La domanda per questo metallo continua a crescere, superando anche l’offerta, facendo così salire i prezzi. Eppure non si tratta dell’unico problema legato al commercio del rame. La risposta dell’offerta di rame è infatti notoriamente lenta, una miniera richiede circa 10/15 anni per essere esplorata, sviluppata e messa in funzione. Considerando che nel giro dei prossimi trent’anni la domanda potrebbe crescere di circa sei volte rispetto a quella di oggi, i dubbi relativi alla fattibilità di questo cambiamento sono ancora molti.
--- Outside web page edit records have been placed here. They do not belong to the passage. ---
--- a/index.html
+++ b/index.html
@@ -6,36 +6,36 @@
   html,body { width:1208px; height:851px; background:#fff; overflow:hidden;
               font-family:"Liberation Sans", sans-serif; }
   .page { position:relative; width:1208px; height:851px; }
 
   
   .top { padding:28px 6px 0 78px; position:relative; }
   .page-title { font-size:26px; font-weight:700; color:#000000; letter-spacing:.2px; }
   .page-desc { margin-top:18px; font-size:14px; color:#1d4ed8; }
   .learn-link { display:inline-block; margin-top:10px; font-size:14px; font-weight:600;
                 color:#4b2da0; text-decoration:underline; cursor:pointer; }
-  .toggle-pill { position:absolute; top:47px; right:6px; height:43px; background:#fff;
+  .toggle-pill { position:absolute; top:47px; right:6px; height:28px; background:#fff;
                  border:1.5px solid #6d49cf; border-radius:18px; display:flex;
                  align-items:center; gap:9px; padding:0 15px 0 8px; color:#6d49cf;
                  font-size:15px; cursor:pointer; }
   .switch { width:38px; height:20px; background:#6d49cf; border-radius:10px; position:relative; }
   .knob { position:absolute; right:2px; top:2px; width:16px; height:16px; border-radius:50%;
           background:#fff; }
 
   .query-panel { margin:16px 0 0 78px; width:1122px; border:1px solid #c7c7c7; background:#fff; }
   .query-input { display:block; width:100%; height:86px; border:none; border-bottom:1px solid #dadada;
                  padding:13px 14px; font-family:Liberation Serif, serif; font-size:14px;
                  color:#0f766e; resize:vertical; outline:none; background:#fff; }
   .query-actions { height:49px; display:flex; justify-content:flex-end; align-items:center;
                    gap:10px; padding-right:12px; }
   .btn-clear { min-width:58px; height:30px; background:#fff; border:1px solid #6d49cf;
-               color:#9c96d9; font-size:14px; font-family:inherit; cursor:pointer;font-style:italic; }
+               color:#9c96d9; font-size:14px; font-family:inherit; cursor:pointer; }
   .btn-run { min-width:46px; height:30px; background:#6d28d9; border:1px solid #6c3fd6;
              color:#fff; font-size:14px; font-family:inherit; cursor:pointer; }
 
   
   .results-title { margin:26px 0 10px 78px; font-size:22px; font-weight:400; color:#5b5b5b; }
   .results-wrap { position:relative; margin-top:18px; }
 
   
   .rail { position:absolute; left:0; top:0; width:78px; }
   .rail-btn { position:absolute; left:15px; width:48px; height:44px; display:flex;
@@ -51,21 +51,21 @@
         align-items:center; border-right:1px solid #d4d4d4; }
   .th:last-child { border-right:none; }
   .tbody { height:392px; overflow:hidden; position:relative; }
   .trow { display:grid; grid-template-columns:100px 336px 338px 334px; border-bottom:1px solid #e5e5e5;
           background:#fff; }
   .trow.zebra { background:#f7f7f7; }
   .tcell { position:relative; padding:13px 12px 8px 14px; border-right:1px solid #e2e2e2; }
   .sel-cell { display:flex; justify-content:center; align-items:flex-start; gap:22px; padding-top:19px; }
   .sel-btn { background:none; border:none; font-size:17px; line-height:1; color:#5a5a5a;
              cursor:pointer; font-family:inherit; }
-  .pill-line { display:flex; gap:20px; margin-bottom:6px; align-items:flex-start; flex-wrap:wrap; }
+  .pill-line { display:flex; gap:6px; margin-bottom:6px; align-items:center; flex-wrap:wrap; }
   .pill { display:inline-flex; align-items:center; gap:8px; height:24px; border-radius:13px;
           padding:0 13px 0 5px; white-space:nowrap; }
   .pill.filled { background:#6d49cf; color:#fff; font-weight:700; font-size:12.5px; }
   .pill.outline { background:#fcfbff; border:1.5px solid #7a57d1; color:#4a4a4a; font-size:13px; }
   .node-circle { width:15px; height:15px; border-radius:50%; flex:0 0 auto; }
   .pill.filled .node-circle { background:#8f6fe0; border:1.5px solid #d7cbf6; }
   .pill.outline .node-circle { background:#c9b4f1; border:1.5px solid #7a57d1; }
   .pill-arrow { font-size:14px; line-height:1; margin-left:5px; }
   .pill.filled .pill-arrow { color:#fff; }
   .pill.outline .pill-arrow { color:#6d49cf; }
Intelligenza artificiale e corsa all’elettrificazione
Negli ultimi anni il fenomeno dell’intelligenza artificiale è completamente esploso. Ma a sostenere le continue innovazioni di questo settore ci sono i data center. Secondo un recente report di Newmark, il consumo energetico dei data center negli Stati Uniti è destinato a raggiungere i 35 GW entro il 2030, ovvero quasi il doppio rispetto al 2022. Dati basati sulle stime di crescita dell’intelligenza artificiale che, visto il ritmo attuale, potrebbero anche superare di gran lunga le aspettative.
Se questo non bastasse, per seguire i ritmi di trasformazione legati all’intelligenza artificiale, saranno necessarie almeno 50milioni di miglia di collegamenti, anche pronte a trasportare energia rinnovabile.
Insomma, da qualunque lato si guardi la transizione sostenibile si trova ancora sui suoi primi passi ed è necessario il supporto di tutti, dalle grandi aziende alle più piccole società, per fare la differenza, aprendo così nuove opportunità di investimento.